--- WHAT NEEDS TO BE DONE ---
From the listing below, set down exactly the lines between the one holding "html: <h3>Basis</h3> ->" and the one holding "html: none ->", inclusive. No other line is wanted.

--- RECORDS FOR THE EXERCISE ---
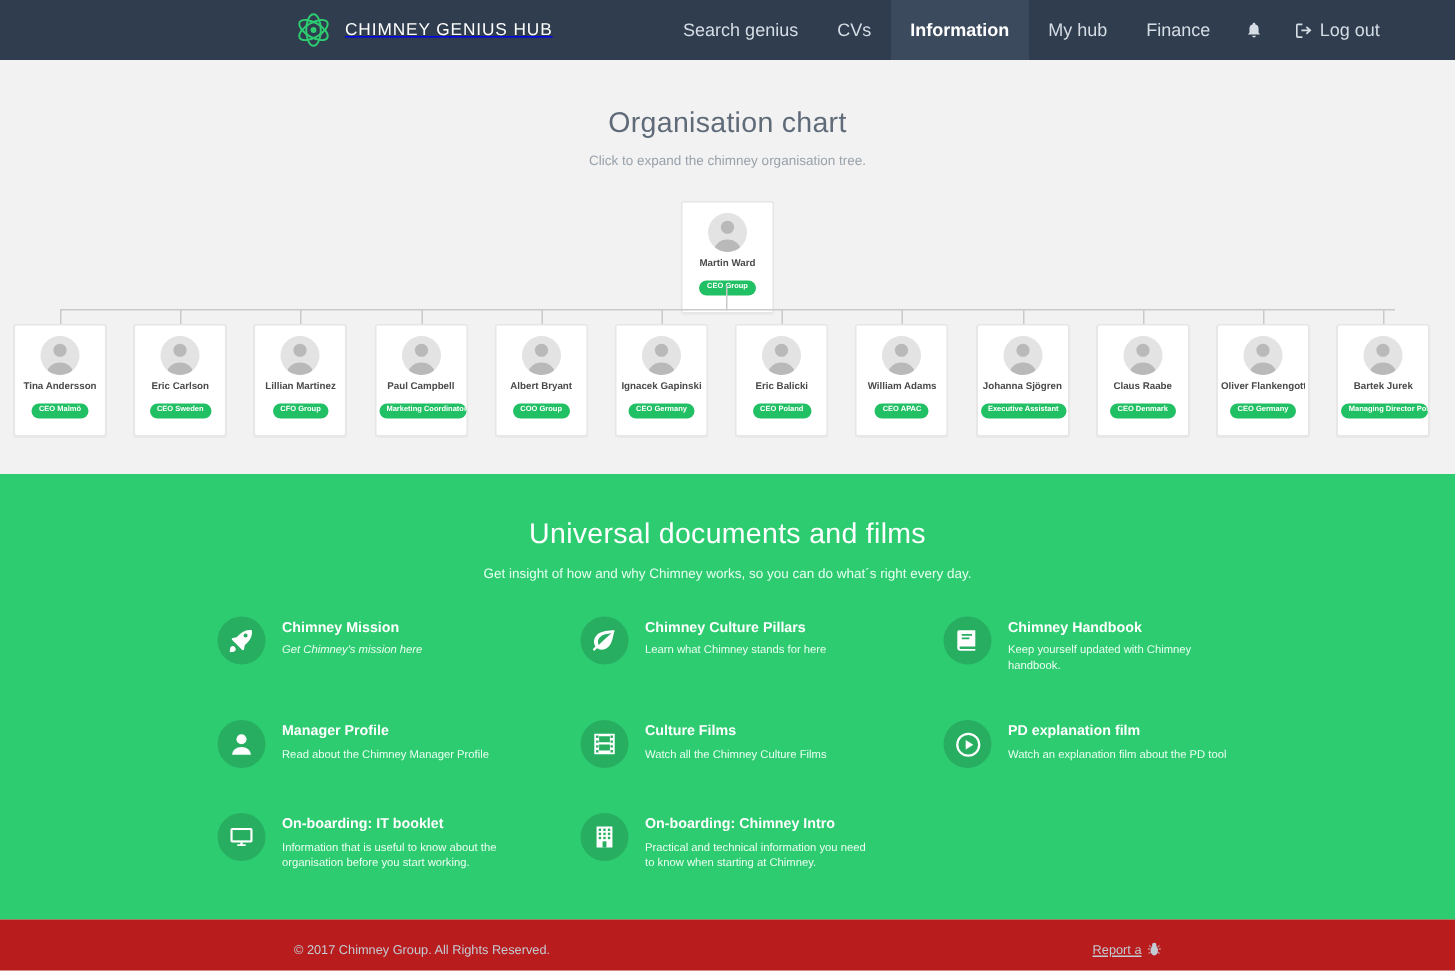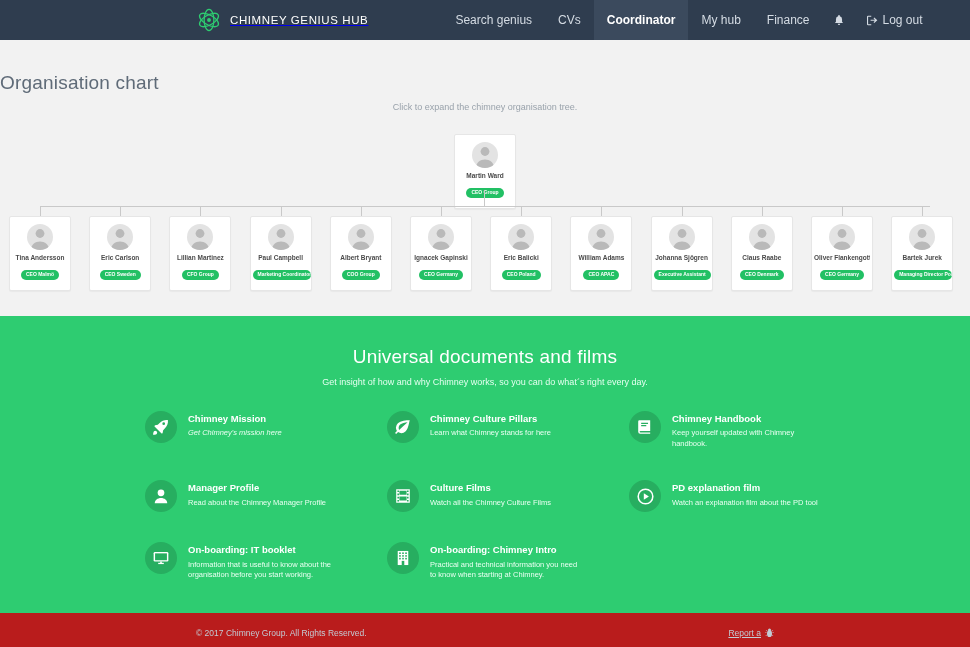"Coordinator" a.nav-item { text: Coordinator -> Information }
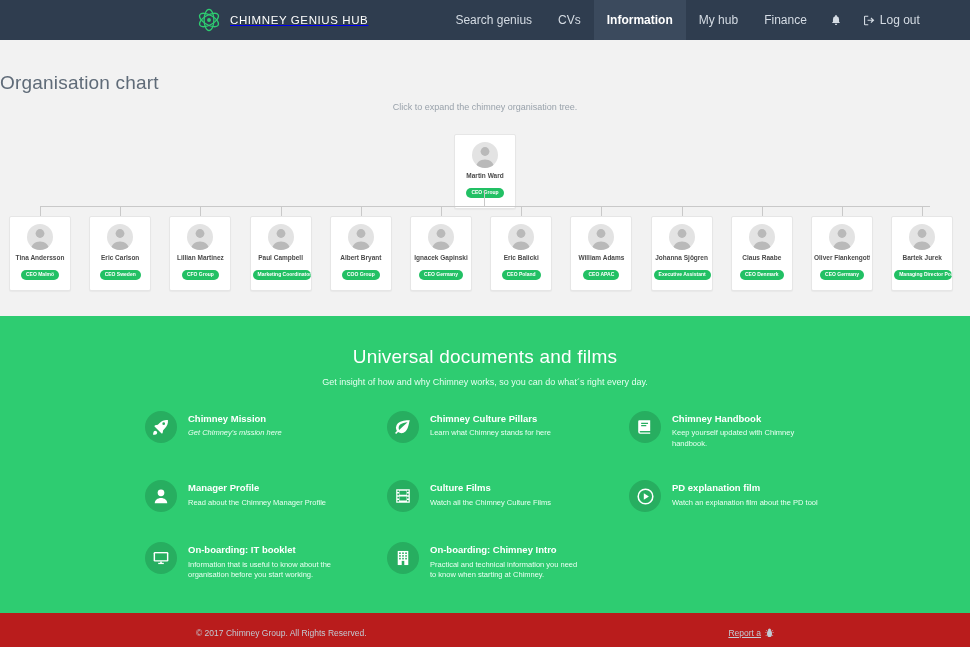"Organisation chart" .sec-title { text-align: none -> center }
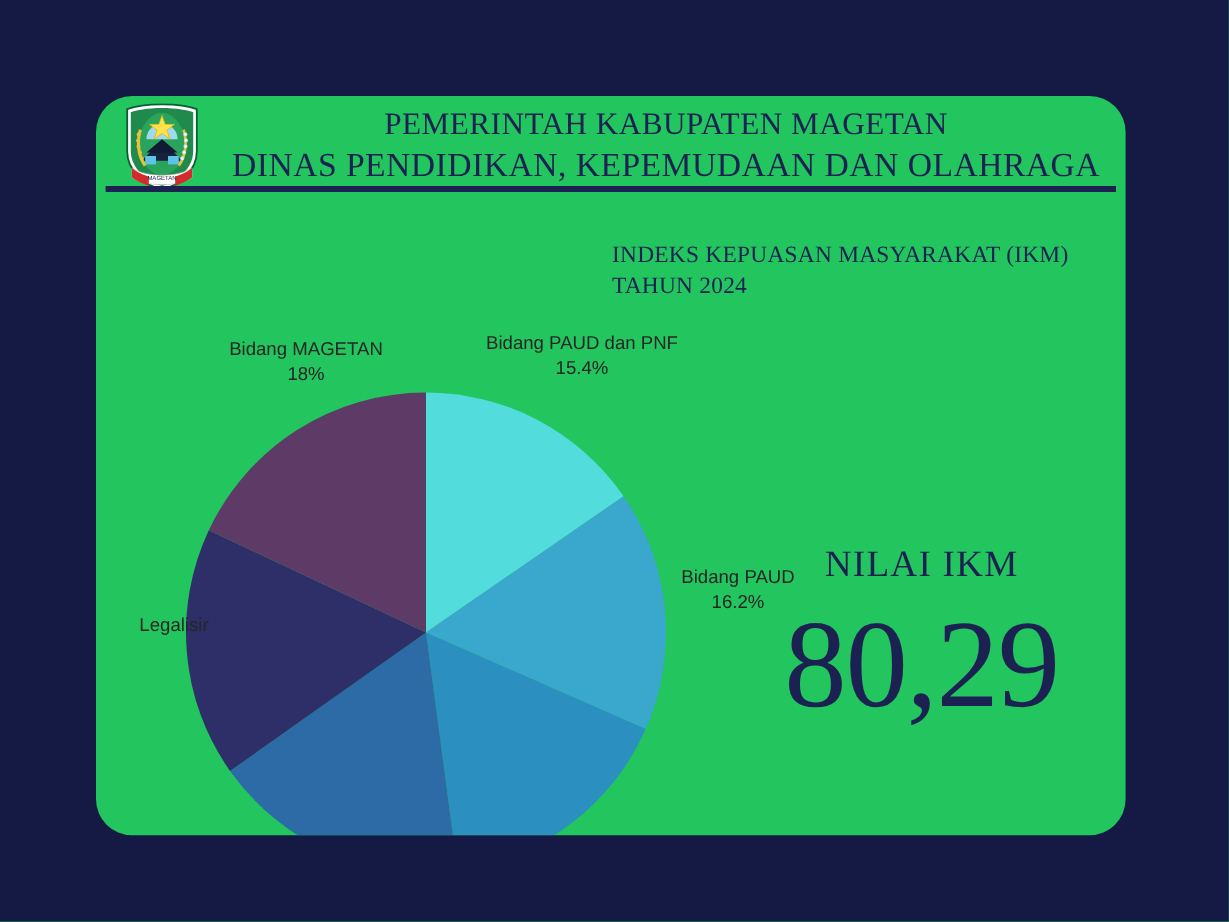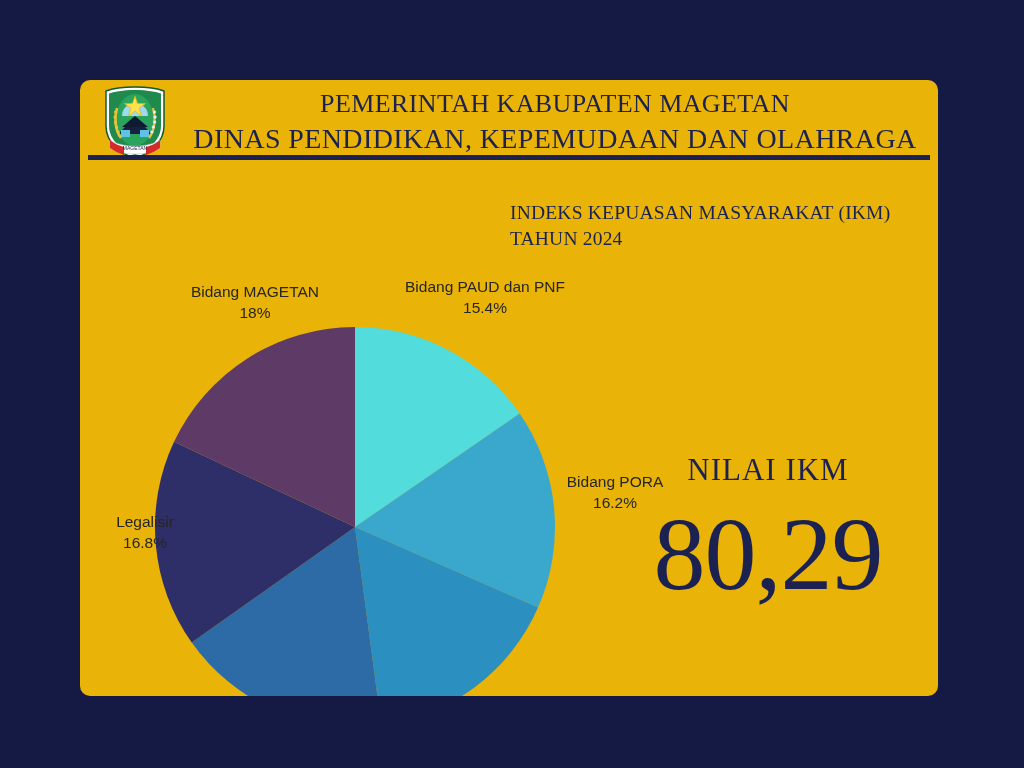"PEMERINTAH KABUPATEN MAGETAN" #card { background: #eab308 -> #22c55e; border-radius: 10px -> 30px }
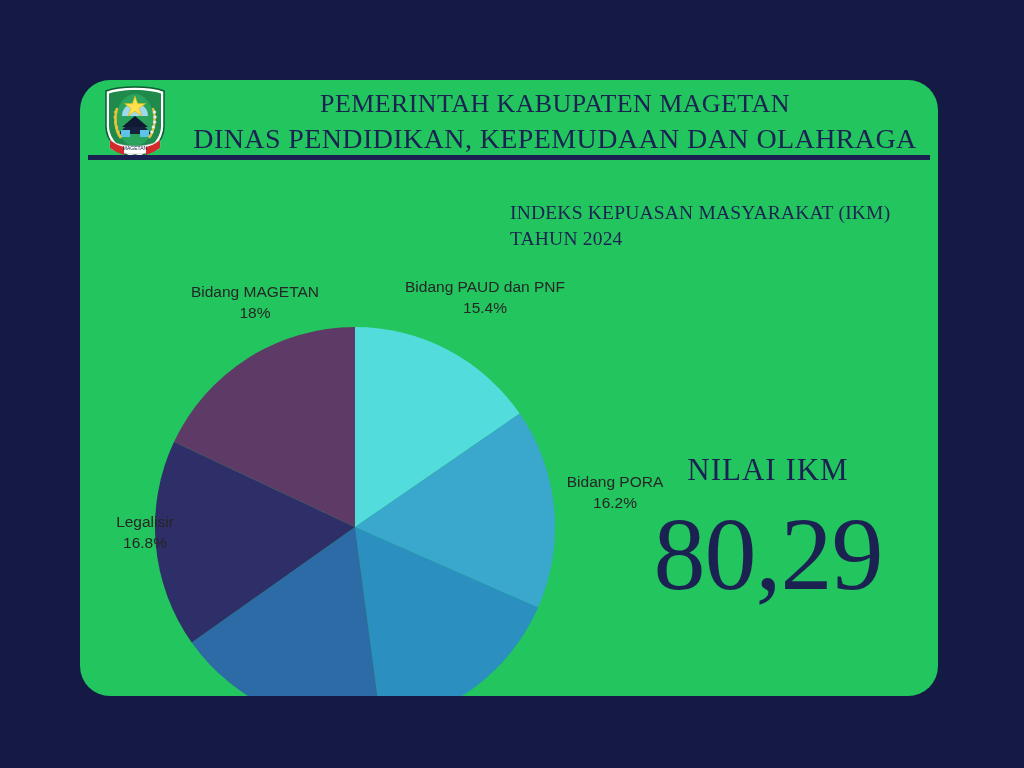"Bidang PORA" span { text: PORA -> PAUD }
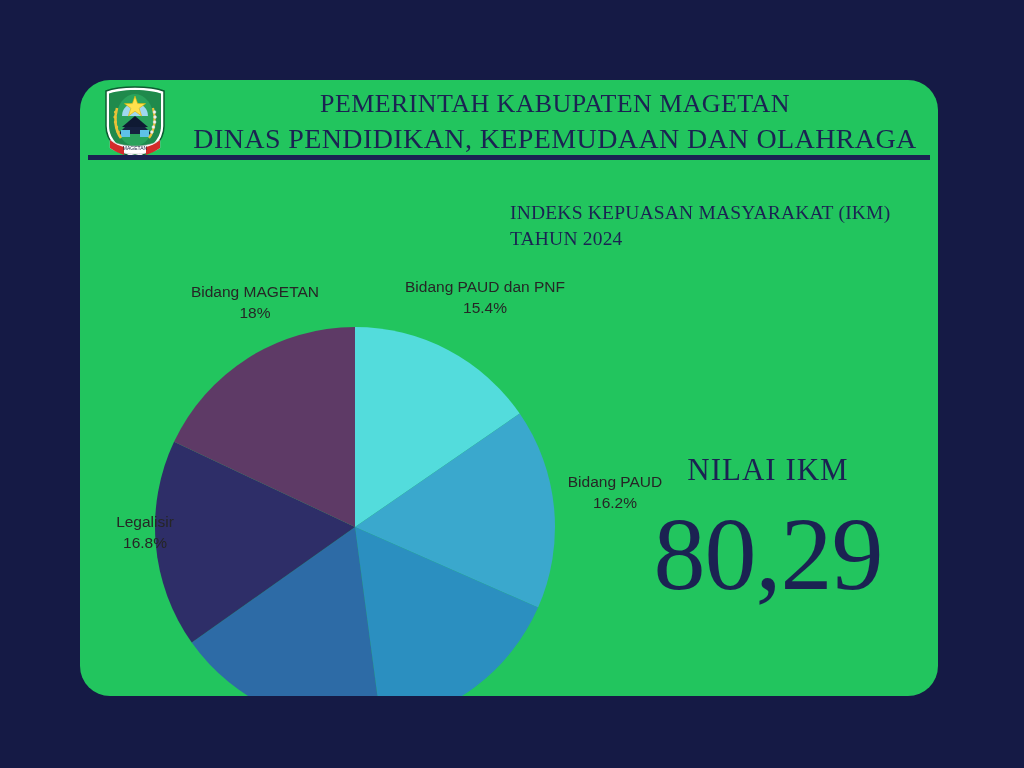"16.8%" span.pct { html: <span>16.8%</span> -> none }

* * *

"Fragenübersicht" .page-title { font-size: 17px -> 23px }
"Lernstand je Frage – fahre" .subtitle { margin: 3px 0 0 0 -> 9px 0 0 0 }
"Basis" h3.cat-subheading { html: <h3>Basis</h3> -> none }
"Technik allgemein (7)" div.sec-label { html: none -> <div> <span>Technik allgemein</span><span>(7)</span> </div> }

--- WRITTEN ANSWER ---
"Basis" h3.cat-subheading { html: <h3>Basis</h3> -> none }
"Technik allgemein (7)" div.sec-label { html: none -> <div> <span>Technik allgemein</span><span>(7)</span> </div> }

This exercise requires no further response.